[DATA SECTION]:
⟨

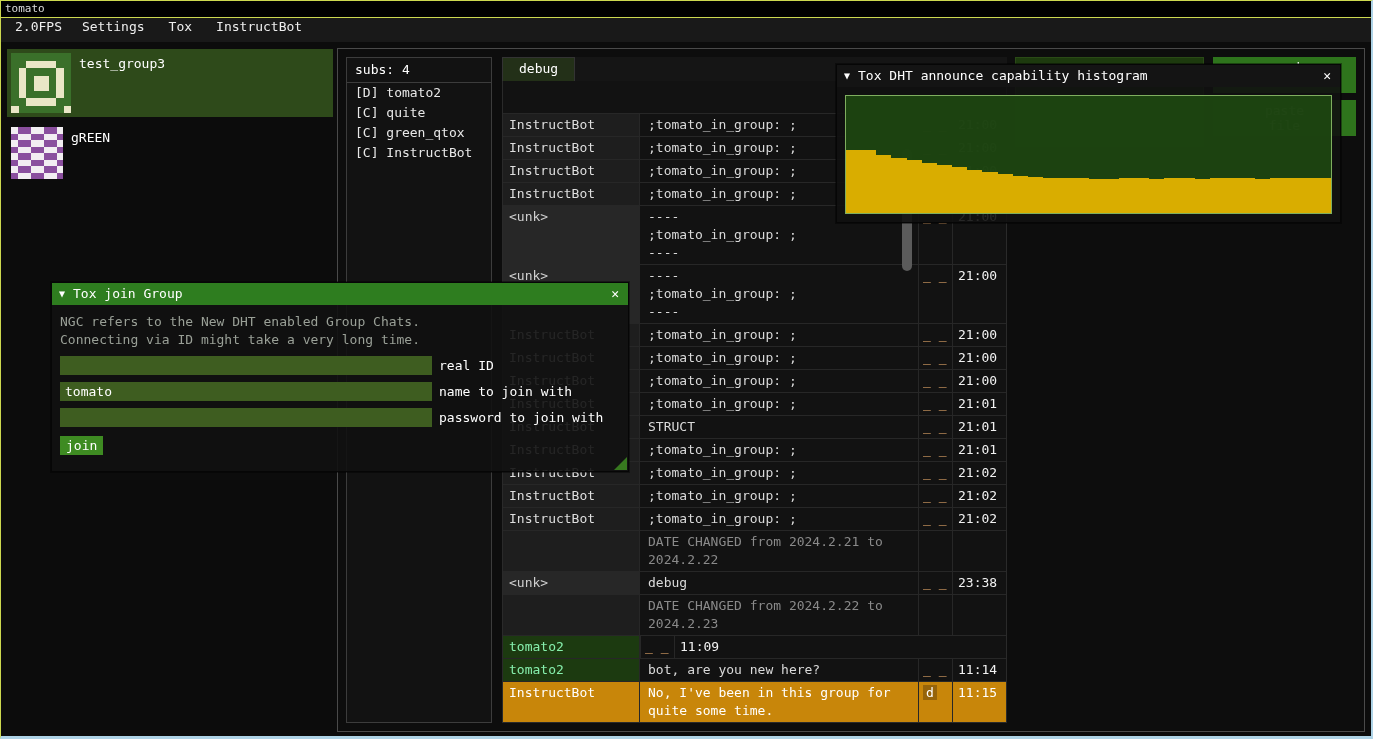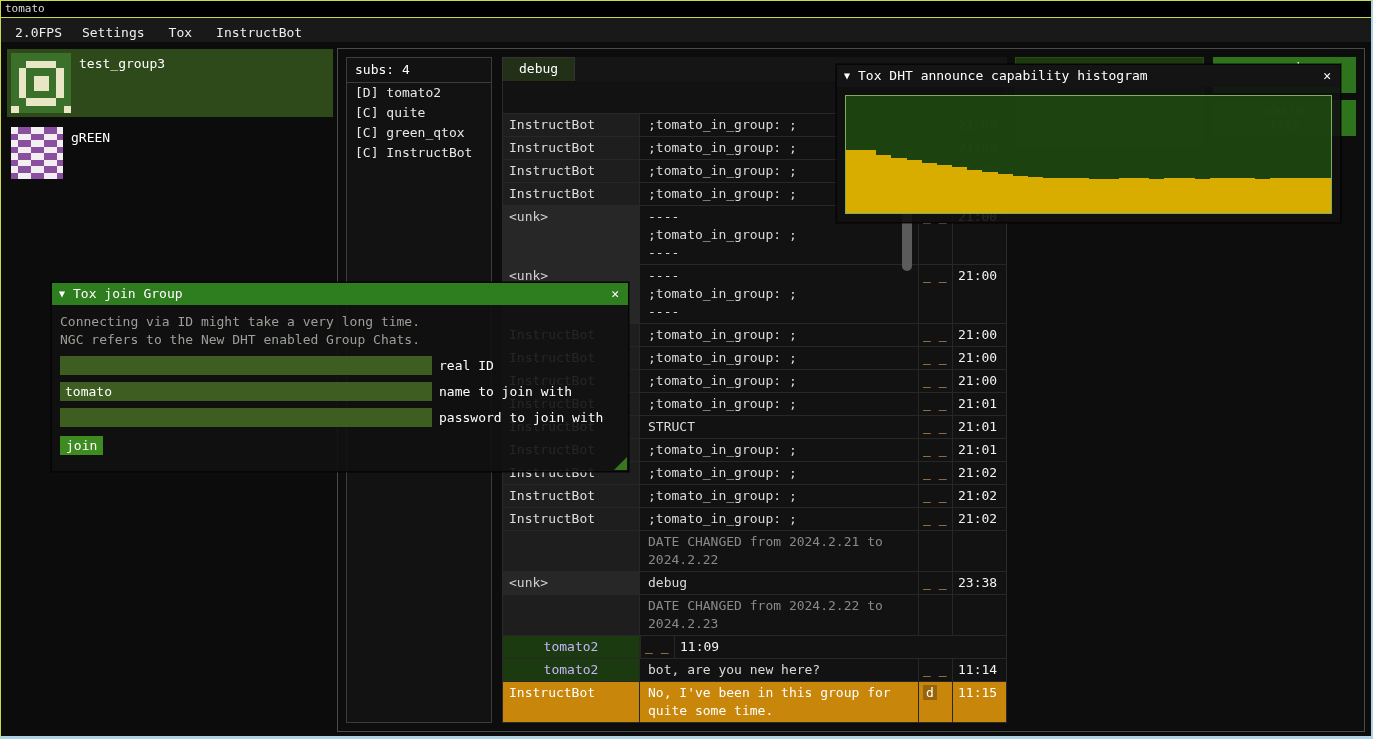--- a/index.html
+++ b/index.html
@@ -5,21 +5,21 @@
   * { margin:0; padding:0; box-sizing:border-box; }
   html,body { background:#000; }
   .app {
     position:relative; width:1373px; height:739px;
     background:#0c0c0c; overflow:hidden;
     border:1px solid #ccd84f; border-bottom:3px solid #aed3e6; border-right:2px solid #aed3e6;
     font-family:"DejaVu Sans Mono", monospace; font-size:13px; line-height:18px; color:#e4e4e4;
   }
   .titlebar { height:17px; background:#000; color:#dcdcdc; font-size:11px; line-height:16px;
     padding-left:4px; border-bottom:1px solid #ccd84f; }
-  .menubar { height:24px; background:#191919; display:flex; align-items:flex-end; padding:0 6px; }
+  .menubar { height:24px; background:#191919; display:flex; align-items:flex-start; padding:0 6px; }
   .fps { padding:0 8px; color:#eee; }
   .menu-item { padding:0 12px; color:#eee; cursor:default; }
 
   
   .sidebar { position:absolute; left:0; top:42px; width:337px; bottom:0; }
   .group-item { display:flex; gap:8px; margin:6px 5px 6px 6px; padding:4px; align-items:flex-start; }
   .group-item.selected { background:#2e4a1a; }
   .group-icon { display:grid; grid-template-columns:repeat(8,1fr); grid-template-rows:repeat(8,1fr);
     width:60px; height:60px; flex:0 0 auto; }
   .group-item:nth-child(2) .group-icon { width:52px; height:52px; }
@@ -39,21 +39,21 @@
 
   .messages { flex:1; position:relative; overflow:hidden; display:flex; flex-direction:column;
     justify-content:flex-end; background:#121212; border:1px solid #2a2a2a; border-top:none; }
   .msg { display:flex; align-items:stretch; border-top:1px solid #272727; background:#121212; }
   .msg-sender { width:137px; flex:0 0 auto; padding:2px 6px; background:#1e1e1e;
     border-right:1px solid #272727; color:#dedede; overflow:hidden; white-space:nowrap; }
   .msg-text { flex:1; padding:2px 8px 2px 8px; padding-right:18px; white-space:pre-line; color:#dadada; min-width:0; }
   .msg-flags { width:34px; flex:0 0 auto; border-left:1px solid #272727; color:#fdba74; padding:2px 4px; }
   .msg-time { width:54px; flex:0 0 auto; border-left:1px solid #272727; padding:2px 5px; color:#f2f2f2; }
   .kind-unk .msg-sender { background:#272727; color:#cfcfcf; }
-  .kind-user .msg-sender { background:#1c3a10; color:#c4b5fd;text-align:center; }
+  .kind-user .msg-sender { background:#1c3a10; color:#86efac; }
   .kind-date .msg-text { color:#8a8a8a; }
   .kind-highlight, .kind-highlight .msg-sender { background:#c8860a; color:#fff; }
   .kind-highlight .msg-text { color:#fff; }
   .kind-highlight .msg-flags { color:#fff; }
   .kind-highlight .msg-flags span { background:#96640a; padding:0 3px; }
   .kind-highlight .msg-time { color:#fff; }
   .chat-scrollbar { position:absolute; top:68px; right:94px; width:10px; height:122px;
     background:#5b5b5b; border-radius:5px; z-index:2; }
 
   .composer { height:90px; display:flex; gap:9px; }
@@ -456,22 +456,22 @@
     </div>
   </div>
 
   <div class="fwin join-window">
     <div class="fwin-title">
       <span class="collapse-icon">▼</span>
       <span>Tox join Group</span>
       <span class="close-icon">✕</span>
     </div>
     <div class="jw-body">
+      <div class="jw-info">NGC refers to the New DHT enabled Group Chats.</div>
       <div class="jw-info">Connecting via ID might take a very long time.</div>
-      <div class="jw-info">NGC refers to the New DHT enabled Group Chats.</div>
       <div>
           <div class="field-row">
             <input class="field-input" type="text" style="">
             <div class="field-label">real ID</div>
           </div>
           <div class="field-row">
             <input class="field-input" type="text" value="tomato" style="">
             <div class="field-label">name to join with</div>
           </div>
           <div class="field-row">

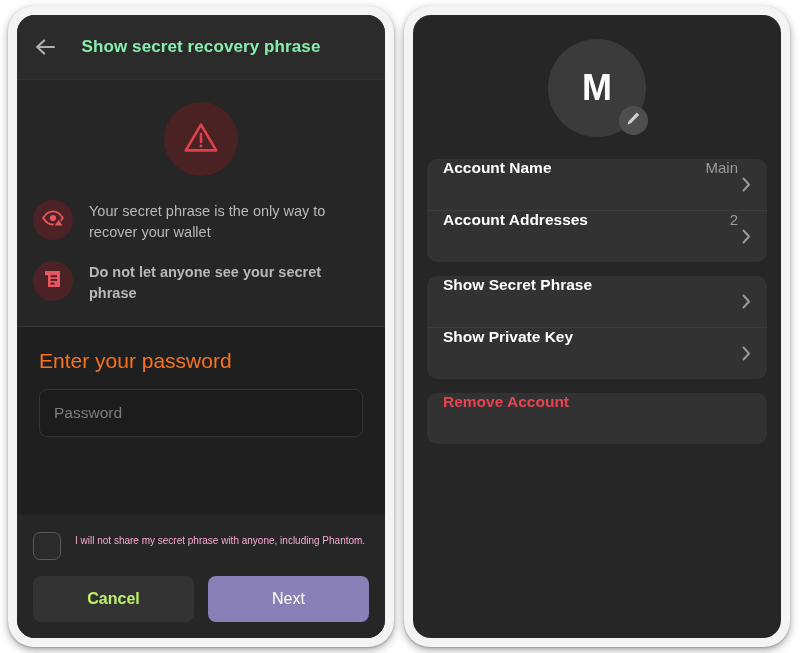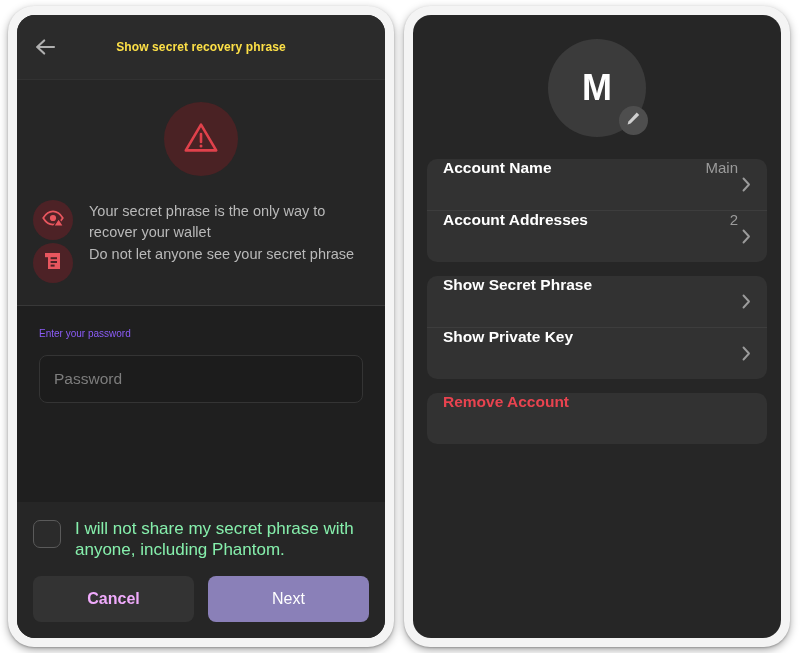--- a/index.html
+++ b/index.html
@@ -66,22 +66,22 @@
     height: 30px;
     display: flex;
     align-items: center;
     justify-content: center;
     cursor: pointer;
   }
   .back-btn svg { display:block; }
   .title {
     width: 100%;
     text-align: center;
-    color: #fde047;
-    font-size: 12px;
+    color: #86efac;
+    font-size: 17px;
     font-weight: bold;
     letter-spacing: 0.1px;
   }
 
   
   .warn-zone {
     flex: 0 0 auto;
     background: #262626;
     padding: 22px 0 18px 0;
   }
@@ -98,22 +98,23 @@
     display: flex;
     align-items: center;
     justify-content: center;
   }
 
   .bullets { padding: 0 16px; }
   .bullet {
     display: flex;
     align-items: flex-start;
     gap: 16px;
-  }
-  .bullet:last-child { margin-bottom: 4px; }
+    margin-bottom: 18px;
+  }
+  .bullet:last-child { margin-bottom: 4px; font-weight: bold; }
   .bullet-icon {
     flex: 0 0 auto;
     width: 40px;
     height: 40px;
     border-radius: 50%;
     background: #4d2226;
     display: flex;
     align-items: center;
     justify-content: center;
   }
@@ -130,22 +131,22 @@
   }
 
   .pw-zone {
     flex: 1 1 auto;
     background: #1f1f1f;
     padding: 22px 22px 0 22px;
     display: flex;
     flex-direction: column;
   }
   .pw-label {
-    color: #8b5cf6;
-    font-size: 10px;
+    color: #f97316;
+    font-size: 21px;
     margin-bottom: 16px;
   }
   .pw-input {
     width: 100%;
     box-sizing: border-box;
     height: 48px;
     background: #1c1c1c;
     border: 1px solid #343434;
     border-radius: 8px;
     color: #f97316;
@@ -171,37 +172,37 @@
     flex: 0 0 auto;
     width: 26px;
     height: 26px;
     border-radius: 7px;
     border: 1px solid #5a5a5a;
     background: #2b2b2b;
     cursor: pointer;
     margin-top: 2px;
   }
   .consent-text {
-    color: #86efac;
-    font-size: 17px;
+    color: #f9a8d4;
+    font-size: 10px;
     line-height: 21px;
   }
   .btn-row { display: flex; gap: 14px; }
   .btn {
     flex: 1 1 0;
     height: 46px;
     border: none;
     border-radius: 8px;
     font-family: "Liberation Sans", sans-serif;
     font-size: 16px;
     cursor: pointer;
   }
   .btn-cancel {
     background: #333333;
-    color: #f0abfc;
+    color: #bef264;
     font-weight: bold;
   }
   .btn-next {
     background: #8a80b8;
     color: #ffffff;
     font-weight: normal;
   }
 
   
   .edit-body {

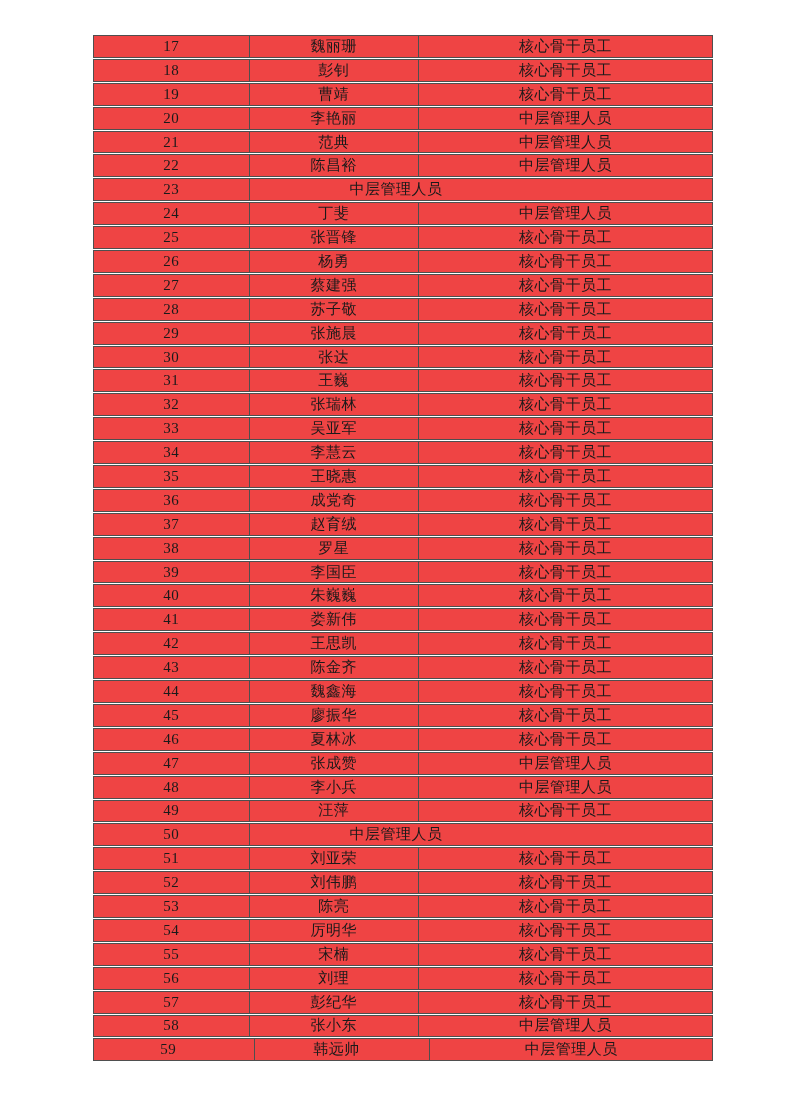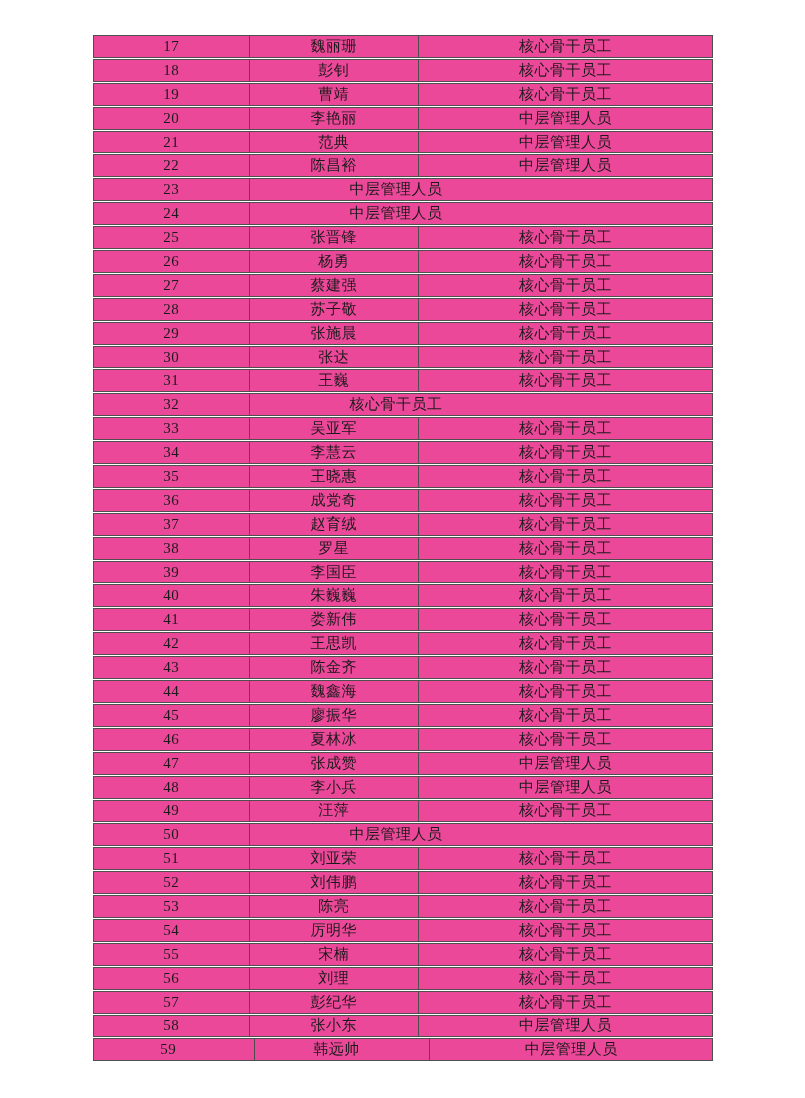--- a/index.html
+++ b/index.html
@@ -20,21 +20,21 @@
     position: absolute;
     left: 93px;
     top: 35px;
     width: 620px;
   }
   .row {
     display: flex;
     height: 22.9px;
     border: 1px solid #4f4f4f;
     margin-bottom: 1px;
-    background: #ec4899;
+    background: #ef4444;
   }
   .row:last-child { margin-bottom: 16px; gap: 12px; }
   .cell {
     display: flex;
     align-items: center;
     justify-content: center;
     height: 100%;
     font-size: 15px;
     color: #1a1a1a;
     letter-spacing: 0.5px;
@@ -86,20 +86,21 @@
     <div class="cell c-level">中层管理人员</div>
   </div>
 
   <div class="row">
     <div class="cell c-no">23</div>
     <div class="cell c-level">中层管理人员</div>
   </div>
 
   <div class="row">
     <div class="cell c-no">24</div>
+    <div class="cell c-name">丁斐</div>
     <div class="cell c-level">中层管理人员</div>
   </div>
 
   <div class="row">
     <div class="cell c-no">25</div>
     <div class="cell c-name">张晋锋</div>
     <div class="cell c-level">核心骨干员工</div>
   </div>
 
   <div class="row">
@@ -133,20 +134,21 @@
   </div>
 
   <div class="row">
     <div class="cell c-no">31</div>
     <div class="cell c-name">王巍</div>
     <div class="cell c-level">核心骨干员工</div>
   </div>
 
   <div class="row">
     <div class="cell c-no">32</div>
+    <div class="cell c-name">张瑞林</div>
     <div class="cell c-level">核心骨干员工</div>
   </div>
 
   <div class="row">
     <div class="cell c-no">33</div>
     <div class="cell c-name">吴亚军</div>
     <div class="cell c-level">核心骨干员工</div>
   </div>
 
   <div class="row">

⟩

[PROBLEM]: Starting at the first line of the records and stopping after the line with "padding:0 8px; color:#eee;", copy each line exactly; pictures stay out.

[EXERCISE RESPONSE]:
--- a/index.html
+++ b/index.html
@@ -5,21 +5,21 @@
   * { margin:0; padding:0; box-sizing:border-box; }
   html,body { background:#000; }
   .app {
     position:relative; width:1373px; height:739px;
     background:#0c0c0c; overflow:hidden;
     border:1px solid #ccd84f; border-bottom:3px solid #aed3e6; border-right:2px solid #aed3e6;
     font-family:"DejaVu Sans Mono", monospace; font-size:13px; line-height:18px; color:#e4e4e4;
   }
   .titlebar { height:17px; background:#000; color:#dcdcdc; font-size:11px; line-height:16px;
     padding-left:4px; border-bottom:1px solid #ccd84f; }
-  .menubar { height:24px; background:#191919; display:flex; align-items:flex-end; padding:0 6px; }
+  .menubar { height:24px; background:#191919; display:flex; align-items:flex-start; padding:0 6px; }
   .fps { padding:0 8px; color:#eee; }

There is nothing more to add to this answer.